El Hawi's influencers mainly came from the same cultural background and had a similar goal during their career lives. All the authors were conservatives, Catholic Lebanese, who shared the same beliefs and outlooks. Their main focuses were literature, education, and history, as well as wanting to improve the views about the Arab Society, in order to decrease its superficial perspectives.

The French critic Gaëtan Picon’s comparative and critical studies also played a vital role in shaping El Hawi’s opinions and philosophical views. Picon was an author, whose main focus included art, literature critic, and history.

Similar to many of his influencers, El Hawi believed that the value of the author or poet does not lie within the subject of a poem or piece of writing, but within the values embedded in the text and the creativity that forms a direct path that takes the reader on a journey to the old days or even the advanced ones. The poet or the author describes this creation as "an innocent and purified soul free from traditions and residues, through which he/she could find the ability to express objectively and personally the meaning of one's existence through conscious and unconscious symbols and reincarnations".

=== Late life ===
Elia Salim El Hawi passed away in the year 2001.

== Literary career ==
Elia el Hawi mainly wrote poetry that focuses on his Lebanese culture, his personal life, and his interests. In addition to poetry, he also wrote many novels, and he collaborated with several authors.
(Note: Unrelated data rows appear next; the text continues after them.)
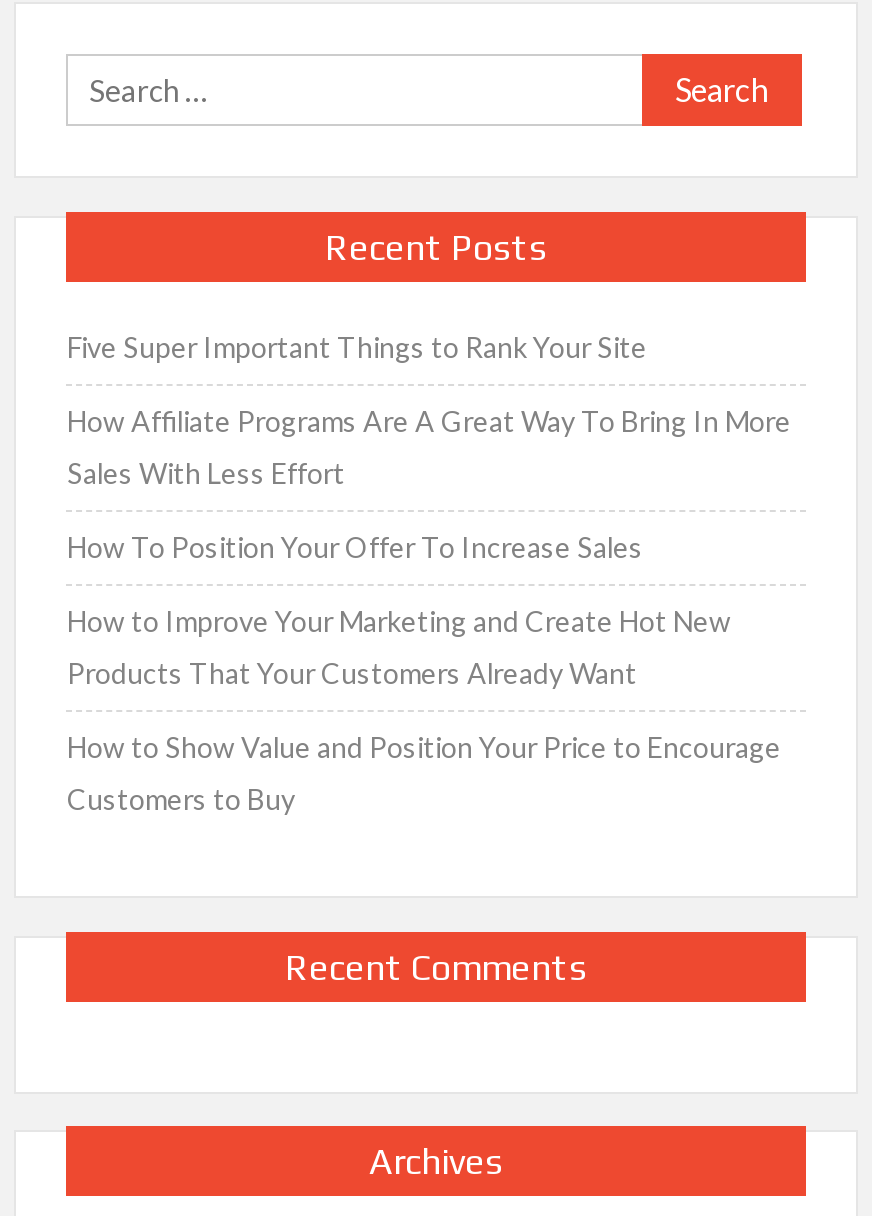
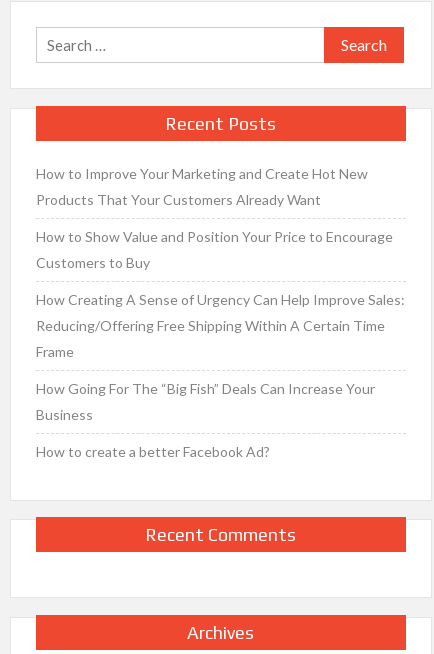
- Five Super Important Things to Rank Your Site
- How Affiliate Programs Are A Great Way To Bring In More
- Sales With Less Effort
- How To Position Your Offer To Increase Sales

moved up: How to Improve Your Marketing and Create Hot New | Products That Your Customers Already Want | How to Show Value and Position Your Price to Encourage | Customers to Buy

+ How Creating A Sense of Urgency Can Help Improve Sales:
+ Reducing/Offering Free Shipping Within A Certain Time
+ Frame
+ How Going For The “Big Fish” Deals Can Increase Your
+ Business
+ How to create a better Facebook Ad?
=== Works and publications ===

==== Poetry ====

1. "Symbols of Ancient Arabic Poetry and Literary Arts".

This series, includes aspects and information in regards to the works and poets that developed the world of Arabic literature.
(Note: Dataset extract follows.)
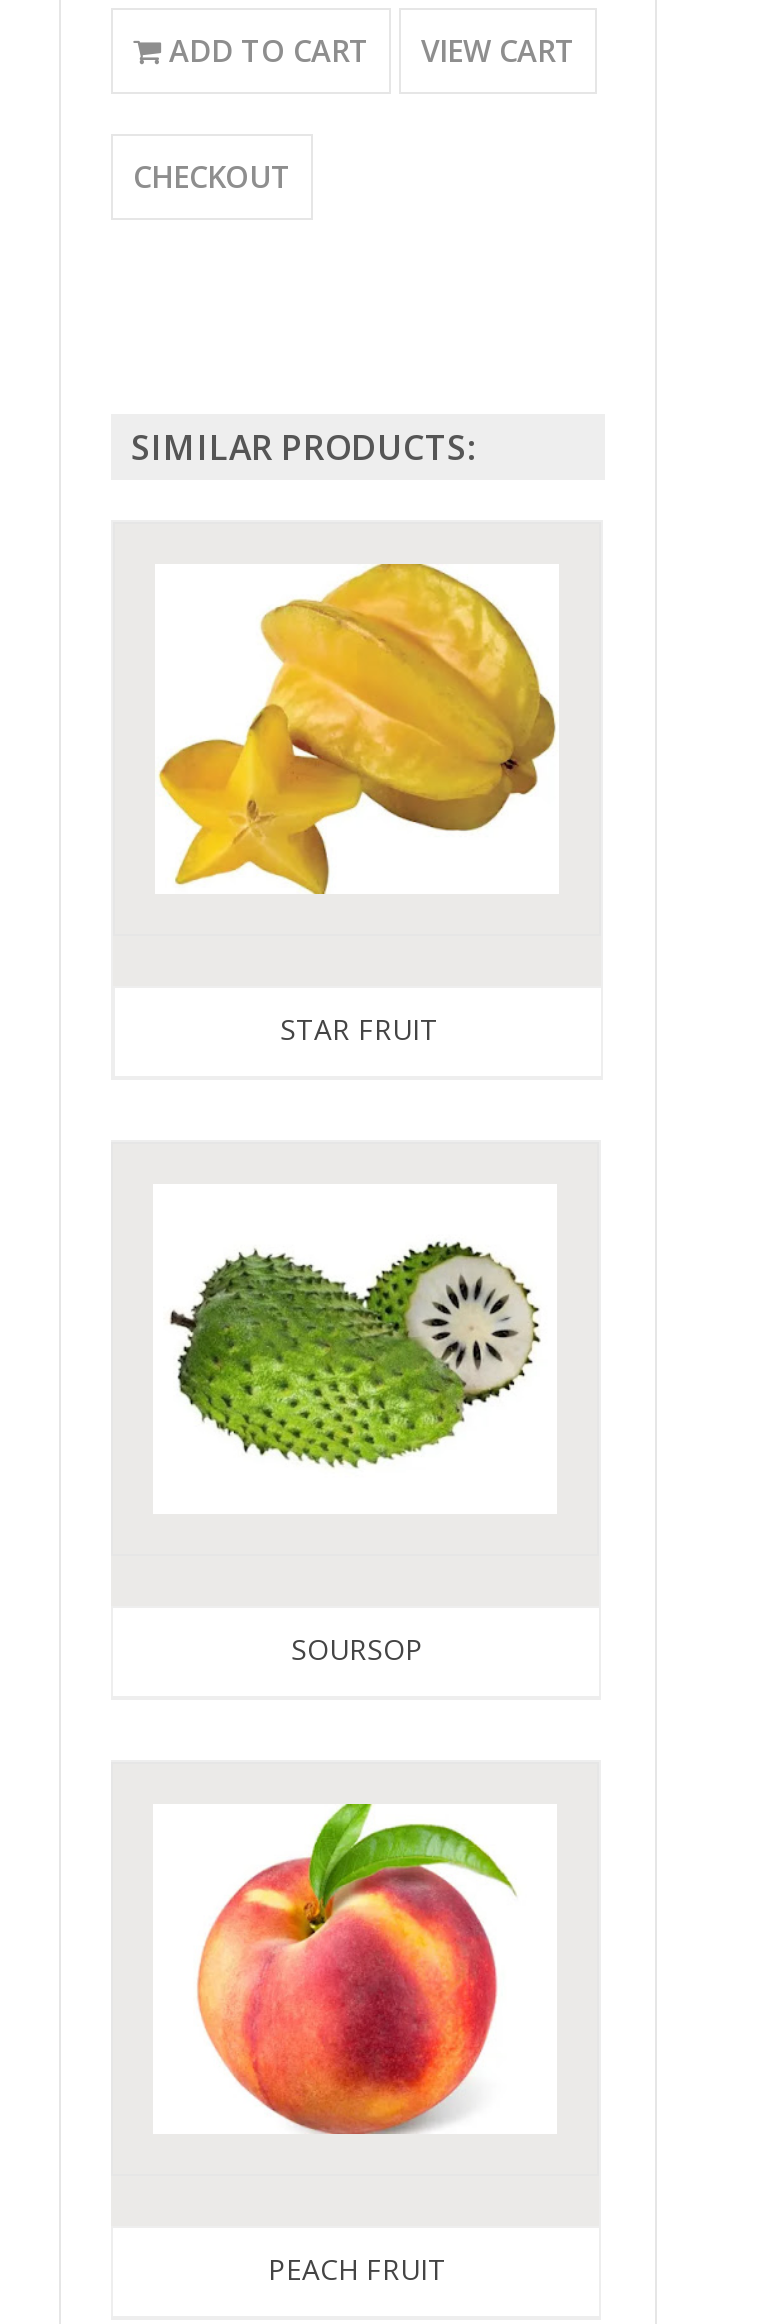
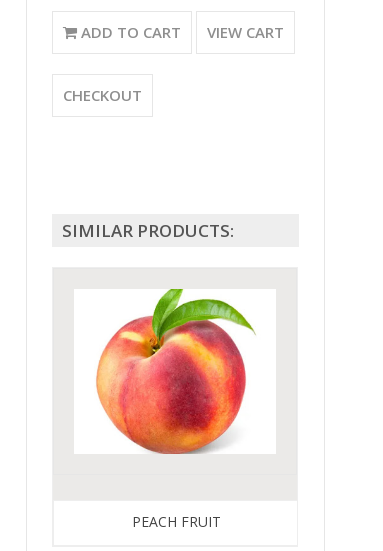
- [image]

- STAR FRUIT

- [image]

- SOURSOP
The series includes discussions of:

- Ibn el Roumi:(1960)

In this section of the series El Hawi discusses his arts and personality through el Roumi's poetries. Through this, he highlights the significance of Ibn el Roumi in Arabic literature.

- In Criticism and Literature (1960, 5 parts)
- Art of Description and its Development in the Arabic Culture
- The Pride and its Development in the Arabic Culture (1964)
- Art of Speech and its Development in the Arabic Culture (1969)
- Art of Poems  of Wine and its Development in the Arabic Culture (1969)
- Emroo Al Kais: The Poet of Woman and Nature (1970)
- Al Nabegha Al Thebani (1970)
- Al Hateaa(1970)
- Al Akhtal
- Almotanabi(1990).

In the sections regarding Al Nabegha Althebani, Al Hateaa, Al Akhtal, and Almotanabi, El Hawi discusses each author's political views, and personalities, along with discussions about their arts and work.

2."The Modern Arabic Poems" series.

3." The Largest Sects of Poetry Worldwide" series.

4." The Stage and its Symbols" series.

5." Explaining Arabic Poetry Divans" series.

==== Novels ====

- The Hurricane (1982)
- The Palace (1982)
- Deeds and Doubts on the Shores of the Swamp (1985)
- Nabhan (1986)

==== Collaborations ====
El Hawi also wrote books in collaboration with other authors, including the books:

"The Encyclopedia of Arabic Poems", in collaboration with Motaa Safadi and under the administration of Khalil Hawi

"The Crucial in Arabic Literature", famous Arabic book used in Lebanese schools, written in collaboration with Ahmad Abo Haka, Joseph Al Hashem and Ahmad Abo Asaad.

Moreover, Elia el Hawi has several articles published in the literature pages, cultural supplements and specialized journals.

==== Theaters and Plays ====
Elia el Hawi additionally had work related to the theater. The author dealt with material such as the ancient Greek Theater of Basilisk, Soulful, and Euripides. Furthermore, El Hawi wrote a series of analytical and comprehensive studies, starting from the Greek era and ending with the modern theater, represented by "Beckett" and "UNESCO". In his comprehensive studies, he compared the differences in attitudes between characters of the old and modern theaters in relation to the change and development in human and psychological attitudes.